• EXERCISE
Give again, word for word, each line below starting at the one that contains "Einzahlung Sofort Verfügbar" and ending at the one that contains "Bonus Codes At".

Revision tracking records
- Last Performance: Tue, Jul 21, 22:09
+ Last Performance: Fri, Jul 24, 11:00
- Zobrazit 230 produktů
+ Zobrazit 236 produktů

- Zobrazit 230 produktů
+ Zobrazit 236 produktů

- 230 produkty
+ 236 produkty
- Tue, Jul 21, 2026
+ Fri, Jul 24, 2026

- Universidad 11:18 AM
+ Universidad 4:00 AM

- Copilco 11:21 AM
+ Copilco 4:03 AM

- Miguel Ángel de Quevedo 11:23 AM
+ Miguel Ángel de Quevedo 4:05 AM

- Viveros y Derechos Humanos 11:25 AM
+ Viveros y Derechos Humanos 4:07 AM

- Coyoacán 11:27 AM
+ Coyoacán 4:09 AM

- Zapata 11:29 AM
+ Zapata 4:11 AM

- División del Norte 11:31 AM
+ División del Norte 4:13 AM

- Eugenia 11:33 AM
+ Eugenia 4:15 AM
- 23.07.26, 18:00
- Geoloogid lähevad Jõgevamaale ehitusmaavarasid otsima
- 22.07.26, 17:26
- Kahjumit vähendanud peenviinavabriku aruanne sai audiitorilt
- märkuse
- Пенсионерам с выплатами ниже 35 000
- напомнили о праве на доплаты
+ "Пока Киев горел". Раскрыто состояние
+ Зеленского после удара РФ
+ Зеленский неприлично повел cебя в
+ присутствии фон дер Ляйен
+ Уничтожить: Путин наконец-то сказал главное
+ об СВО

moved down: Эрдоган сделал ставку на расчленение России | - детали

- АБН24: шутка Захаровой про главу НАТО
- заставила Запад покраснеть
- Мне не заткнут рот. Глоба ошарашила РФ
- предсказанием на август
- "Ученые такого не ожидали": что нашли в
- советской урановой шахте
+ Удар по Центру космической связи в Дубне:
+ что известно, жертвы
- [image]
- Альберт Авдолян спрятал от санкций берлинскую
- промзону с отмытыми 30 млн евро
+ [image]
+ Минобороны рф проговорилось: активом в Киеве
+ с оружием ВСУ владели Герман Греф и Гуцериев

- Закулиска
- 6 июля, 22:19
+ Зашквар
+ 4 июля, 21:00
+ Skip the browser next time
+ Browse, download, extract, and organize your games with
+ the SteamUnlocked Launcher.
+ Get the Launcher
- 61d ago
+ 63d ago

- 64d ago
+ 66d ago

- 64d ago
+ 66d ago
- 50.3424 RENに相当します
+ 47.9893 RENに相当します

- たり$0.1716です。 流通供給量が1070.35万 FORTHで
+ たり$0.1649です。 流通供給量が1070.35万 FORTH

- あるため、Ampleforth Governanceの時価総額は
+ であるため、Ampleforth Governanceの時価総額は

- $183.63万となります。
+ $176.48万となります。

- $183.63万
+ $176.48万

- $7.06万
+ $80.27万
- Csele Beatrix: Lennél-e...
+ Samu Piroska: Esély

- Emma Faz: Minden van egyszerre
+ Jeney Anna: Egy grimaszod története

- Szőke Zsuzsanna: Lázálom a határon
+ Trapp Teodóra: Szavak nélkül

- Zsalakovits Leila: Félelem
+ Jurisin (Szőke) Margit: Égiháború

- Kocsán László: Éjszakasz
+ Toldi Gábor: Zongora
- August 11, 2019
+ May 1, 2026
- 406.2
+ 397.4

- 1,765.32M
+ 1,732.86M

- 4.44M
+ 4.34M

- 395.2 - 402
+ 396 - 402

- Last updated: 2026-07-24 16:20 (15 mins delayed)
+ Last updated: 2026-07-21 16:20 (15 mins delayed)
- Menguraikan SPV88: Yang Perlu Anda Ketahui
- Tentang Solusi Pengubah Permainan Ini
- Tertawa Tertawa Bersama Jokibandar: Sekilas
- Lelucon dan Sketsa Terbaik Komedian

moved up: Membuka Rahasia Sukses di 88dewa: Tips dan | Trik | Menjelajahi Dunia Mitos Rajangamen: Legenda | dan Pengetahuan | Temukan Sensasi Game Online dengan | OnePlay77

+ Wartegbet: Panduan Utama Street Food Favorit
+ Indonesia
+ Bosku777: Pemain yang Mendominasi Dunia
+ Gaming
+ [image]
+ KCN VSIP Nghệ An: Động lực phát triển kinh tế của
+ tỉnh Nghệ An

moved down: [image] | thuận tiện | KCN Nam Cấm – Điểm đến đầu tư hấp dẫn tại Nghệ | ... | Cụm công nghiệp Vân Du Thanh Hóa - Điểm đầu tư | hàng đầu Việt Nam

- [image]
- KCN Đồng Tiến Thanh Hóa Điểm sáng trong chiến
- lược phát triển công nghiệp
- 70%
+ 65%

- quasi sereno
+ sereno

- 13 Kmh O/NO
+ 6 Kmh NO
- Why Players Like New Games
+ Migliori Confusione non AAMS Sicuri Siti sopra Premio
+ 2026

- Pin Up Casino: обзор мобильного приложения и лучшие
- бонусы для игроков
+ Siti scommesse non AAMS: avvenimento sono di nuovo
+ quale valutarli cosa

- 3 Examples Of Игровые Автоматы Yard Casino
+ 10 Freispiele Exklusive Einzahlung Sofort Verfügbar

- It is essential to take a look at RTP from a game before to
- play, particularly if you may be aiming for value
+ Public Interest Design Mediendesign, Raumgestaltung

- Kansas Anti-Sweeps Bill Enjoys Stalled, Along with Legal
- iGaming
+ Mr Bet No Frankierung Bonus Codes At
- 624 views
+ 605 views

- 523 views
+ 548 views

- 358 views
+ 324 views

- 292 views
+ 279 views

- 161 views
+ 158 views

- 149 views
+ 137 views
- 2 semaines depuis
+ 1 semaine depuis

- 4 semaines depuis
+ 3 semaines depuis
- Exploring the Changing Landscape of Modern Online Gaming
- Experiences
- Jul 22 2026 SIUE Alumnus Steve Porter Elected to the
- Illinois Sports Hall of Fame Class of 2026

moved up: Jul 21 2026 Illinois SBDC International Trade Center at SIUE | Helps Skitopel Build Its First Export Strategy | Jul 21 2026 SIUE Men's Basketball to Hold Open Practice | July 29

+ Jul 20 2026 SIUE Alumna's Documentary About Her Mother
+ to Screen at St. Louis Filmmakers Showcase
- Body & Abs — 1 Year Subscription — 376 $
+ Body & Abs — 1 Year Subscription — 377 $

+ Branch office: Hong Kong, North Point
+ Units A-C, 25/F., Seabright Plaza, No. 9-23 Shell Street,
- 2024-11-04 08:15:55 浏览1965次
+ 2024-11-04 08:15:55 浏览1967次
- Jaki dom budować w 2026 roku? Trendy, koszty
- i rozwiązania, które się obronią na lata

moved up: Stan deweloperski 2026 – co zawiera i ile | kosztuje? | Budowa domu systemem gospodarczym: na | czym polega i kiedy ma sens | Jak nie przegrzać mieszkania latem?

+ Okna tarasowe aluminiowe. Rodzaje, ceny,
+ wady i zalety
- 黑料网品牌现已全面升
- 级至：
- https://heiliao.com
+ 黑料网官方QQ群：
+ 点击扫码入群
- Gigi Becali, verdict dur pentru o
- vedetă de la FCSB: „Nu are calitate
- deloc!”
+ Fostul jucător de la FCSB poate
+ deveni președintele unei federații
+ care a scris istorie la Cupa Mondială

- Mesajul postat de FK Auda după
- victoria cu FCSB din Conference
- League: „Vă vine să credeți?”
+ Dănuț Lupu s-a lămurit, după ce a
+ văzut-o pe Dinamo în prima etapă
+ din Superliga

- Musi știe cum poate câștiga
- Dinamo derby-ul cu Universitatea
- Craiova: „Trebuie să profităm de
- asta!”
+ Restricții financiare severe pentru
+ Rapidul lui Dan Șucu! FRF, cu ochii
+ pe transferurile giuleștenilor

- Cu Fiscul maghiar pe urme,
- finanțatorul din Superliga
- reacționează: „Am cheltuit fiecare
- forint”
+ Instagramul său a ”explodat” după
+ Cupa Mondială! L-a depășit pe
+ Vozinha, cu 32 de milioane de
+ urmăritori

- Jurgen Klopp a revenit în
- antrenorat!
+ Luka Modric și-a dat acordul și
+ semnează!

• ANSWER
+ 10 Freispiele Exklusive Einzahlung Sofort Verfügbar

- It is essential to take a look at RTP from a game before to
- play, particularly if you may be aiming for value
+ Public Interest Design Mediendesign, Raumgestaltung

- Kansas Anti-Sweeps Bill Enjoys Stalled, Along with Legal
- iGaming
+ Mr Bet No Frankierung Bonus Codes At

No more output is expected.